Friday, March 13, 2009

Half-Assing It

I went to the local equine fair and trade show today to browse the tack vendors. It was considerably smaller this year than it has been the past few times I’ve come; I imagine the sorry state of the economy played a big role in the drop in attendance and sellers’ booths alike. After being disappointed that I couldn’t find anything worth wasting money on, I headed out to the barns to see the horseflesh. And was extremely disheartened.

It seems that several local breeders thought that this would be a golden opportunity to unload the previous year’s youngstock. Rather than presenting their colts properly, they pulled their poor, nasty, skinny, wormy babies straight out of the pasture and stuck them in tiny exhibitors’ stalls with a $500 price tag. Quite frankly, most of the ones I saw weren’t even worth that. Nearly all of the animals were poor specimens of their breed in the conformation and pedigree departments, and that’s already a big strike against them. I’m a huge proponent of responsible breeding: a quality animal is much more likely to fetch a high price, be talented at a job, get a good home, and avoid a double-decker trailer with a one-way ticket to a Mexican slaughterhouse. Presentation is all-important, too. These colts were almost unfailingly skinny, with ribs and hipbones hiding underneath their remarkably rough, puffy, shaggy coats which hadn’t seen a curry in months, if ever. Their feet were long, cracked, and jagged. Their eyes were white and spooked. They had little or no bedding in their stalls—just chipped asphalt soiled with their own shit…their owners must really care about their comfort. Not to mention that this set-up certainly wasn’t one that would make me want to buy a horse.

See, the school I come from says that if you’re going to do something, do it right or don’t do it at all. If you’re not passionate about it, it’s just going to bring you heartache. Better to quit than to half-ass it and do a shoddy job. If these people are truly in the horse business because they love it, why wouldn’t they put forth the requisite effort into their stock? Better yet, if they’re in the business to make money (and aren't most people?), then why aren’t they doing everything in their power to ensure a high price for their product? The logic escapes me.

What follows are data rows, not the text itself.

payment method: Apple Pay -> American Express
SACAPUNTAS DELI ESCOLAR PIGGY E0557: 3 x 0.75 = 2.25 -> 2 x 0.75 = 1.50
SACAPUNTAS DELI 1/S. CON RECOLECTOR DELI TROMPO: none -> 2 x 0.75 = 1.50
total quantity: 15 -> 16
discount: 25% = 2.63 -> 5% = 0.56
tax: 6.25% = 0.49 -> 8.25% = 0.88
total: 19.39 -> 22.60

Beyond that, it’s about responsibility, too. When you take a life into your hands (by choosing to have a child or purchase an animal), you become the sole provider for that being. It depends on you for its very life. How can anyone find it acceptable to abuse or neglect a living creature, man or beast? If you can’t—or won’t—care for it, pass it on to someone who will…please.

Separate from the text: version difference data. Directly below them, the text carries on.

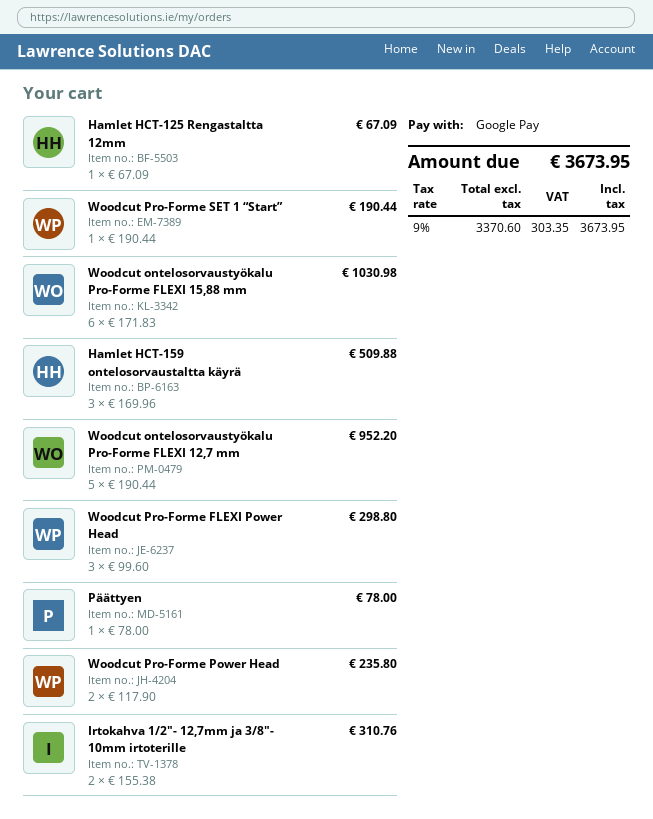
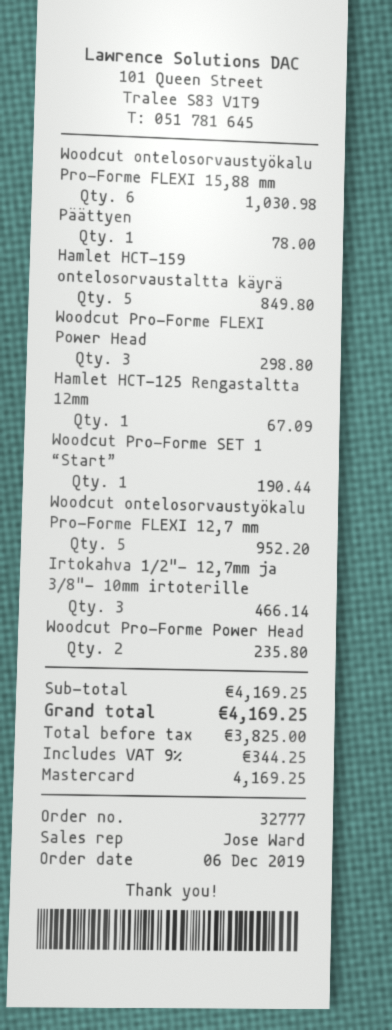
payment method: Google Pay -> Mastercard
Hamlet HCT-159 ontelosorvaustaltta käyrä: 3 for 509.88 -> 5 for 849.80
Irtokahva 1/2"- 12,7mm ja 3/8"- 10mm irtoterille: 2 for 310.76 -> 3 for 466.14
net: 3370.60 -> 3825.00
tax: 9% = 303.35 -> 9% = 344.25
total: 3673.95 -> 4169.25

In addition, I’ve found that if you really invest yourself into a project, you’ll often receive a ripe reward. Let’s go back to the horse example: some of the fillies there were fairly close relatives of my mare, Bones (their sire shares her daddy). One of them was a three-year-old, greenbroke to ride and kinda cute in an ugly-headed sort of way. She was decked out in old, cheap, poorly-fitted tack, however, which wasn’t very becoming. Her coat was as long and thick as a sheepdog’s, and she was thin and unshod besides. In short, even I wasn’t tempted to buy her, despite her relationship to my excellent mare. I was reminded, however, of the circumstances under which I acquired Bones. She, too, was skinny, ugly, and untrained. She was probably a few owners away from the killer, herself. I overpaid for what she was, but even at that she was quite cheap. Some feed and training completely turned her around, however, and I could probably increase my money tenfold if I so chose…but I’d rather keep her, ride her, win on her, and appreciate her. She’s one talented mare—and because I put forth the necessary care and effort, she is being allowed to exhibit her full potential.

But Bones isn’t an anomaly. There are countless others out there—horses and humans alike—who fall through the cracks daily. If only someone would put forth the effort to help them shine. “Good enough,” after all, usually isn’t.